Valproic acid attenuates Aβ25-35-induced neurotoxicity in PC12 cells through suppression of mitochondria-mediated apoptotic pathway

Publication date: October 2018
Source:Biomedicine & Pharmacotherapy, Volume 106
Author(s): Li Zhao, Laiqing Zhu, Xiaoqian Guo
Aggregation of amyloid-β (Aβ) peptides is a pathological hallmark of Alzheimer's disease (AD). The purpose of the present study was to identify the protective role of valproic acid (VPA) against β-amyloid protein fragment 25–35 (Aβ25–35)-caused neurotoxicity in PC12 cells.

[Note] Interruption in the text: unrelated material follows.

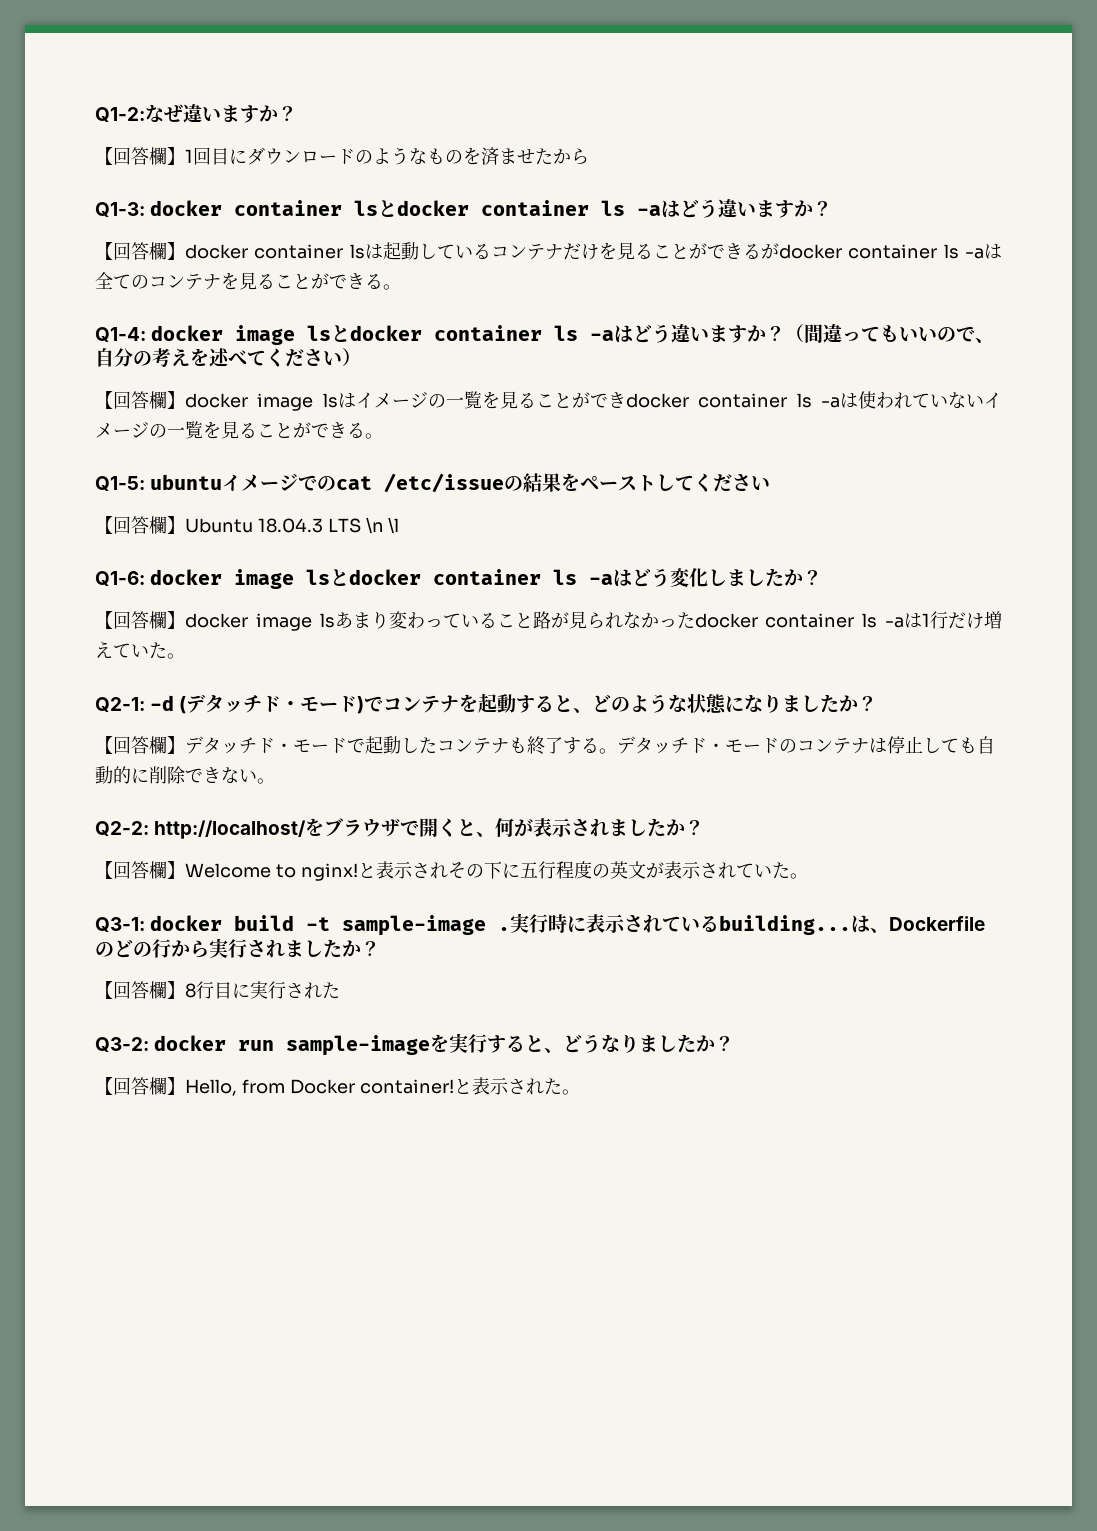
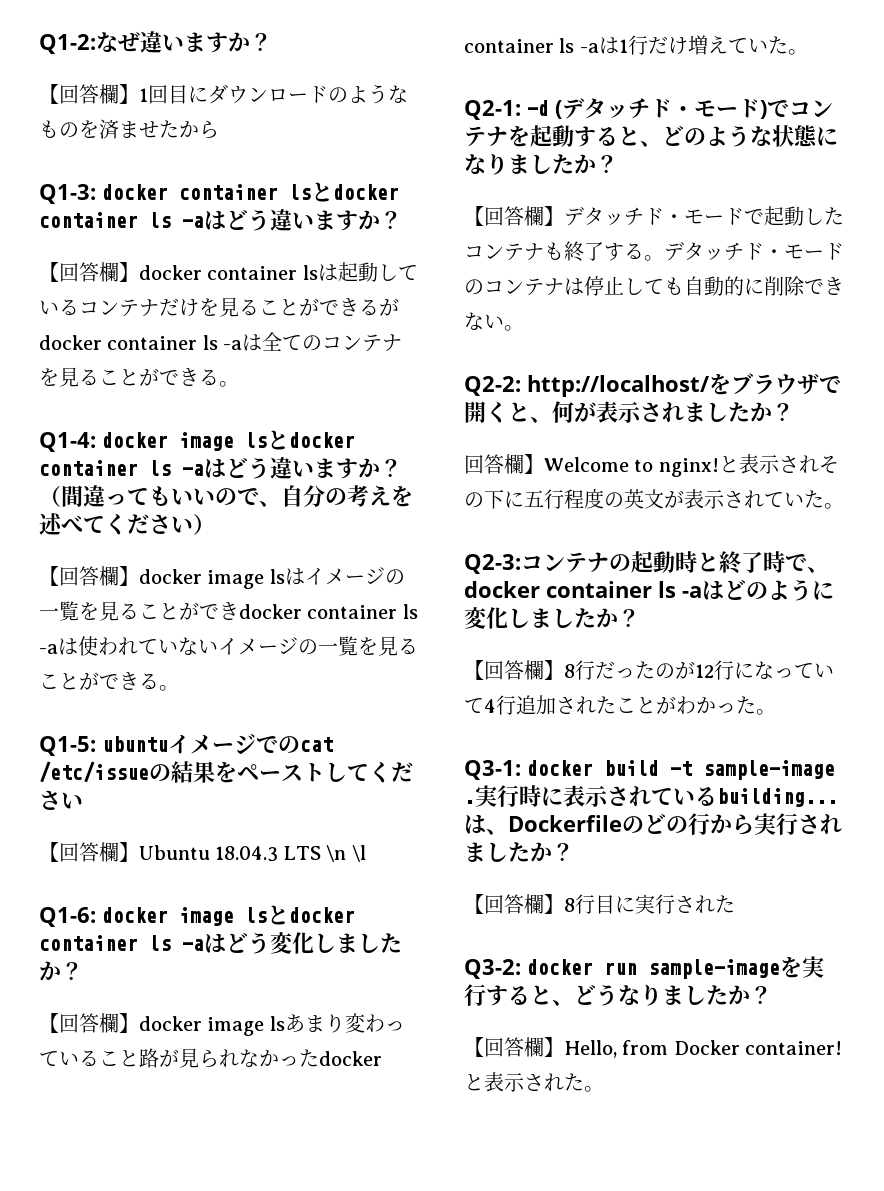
[95,861,113,879] 【 -> (794, 412) none
(808, 876) none -> [464,551,829,574] [464,579,834,601] [464,607,640,629] [464,660,834,680] [464,695,776,715] // Q2-3:コンテナの起動時と終了時で、docker container ls -aはどのように変化しましたか？ // 【回答欄】8行だったのが12行になっていて4行追加されたことがわかった。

Different doses of VPA was added to cultures of differentiated PC12 cells, 1 h before Aβ25–35. We found that VPA effectively prevented Aβ25–35-stimulated cytotoxicity through attenuating apoptosis and increasing the ratio of Bcl-2/Bax in PC12 cells. VPA also significantly inhibited the generation of ROS induced by Aβ25–35 in PC12 cells in a dose-dependent manner. In addition, VPA significantly alleviated mitochondrial dysfunction through improvement of mitochondrial membrane potential, inhibition of cytochrome c release, and promotion of mitochondrial ATP synthesis. Furthermore, VPA treatment reduced the expression levels of proinflammatory cytokines and attenuated the activation of NF-κB signaling. In conclusion, our results suggested that VPA might serve as a novel protective agent against Aβ25–35-induced cytotoxicity in AD.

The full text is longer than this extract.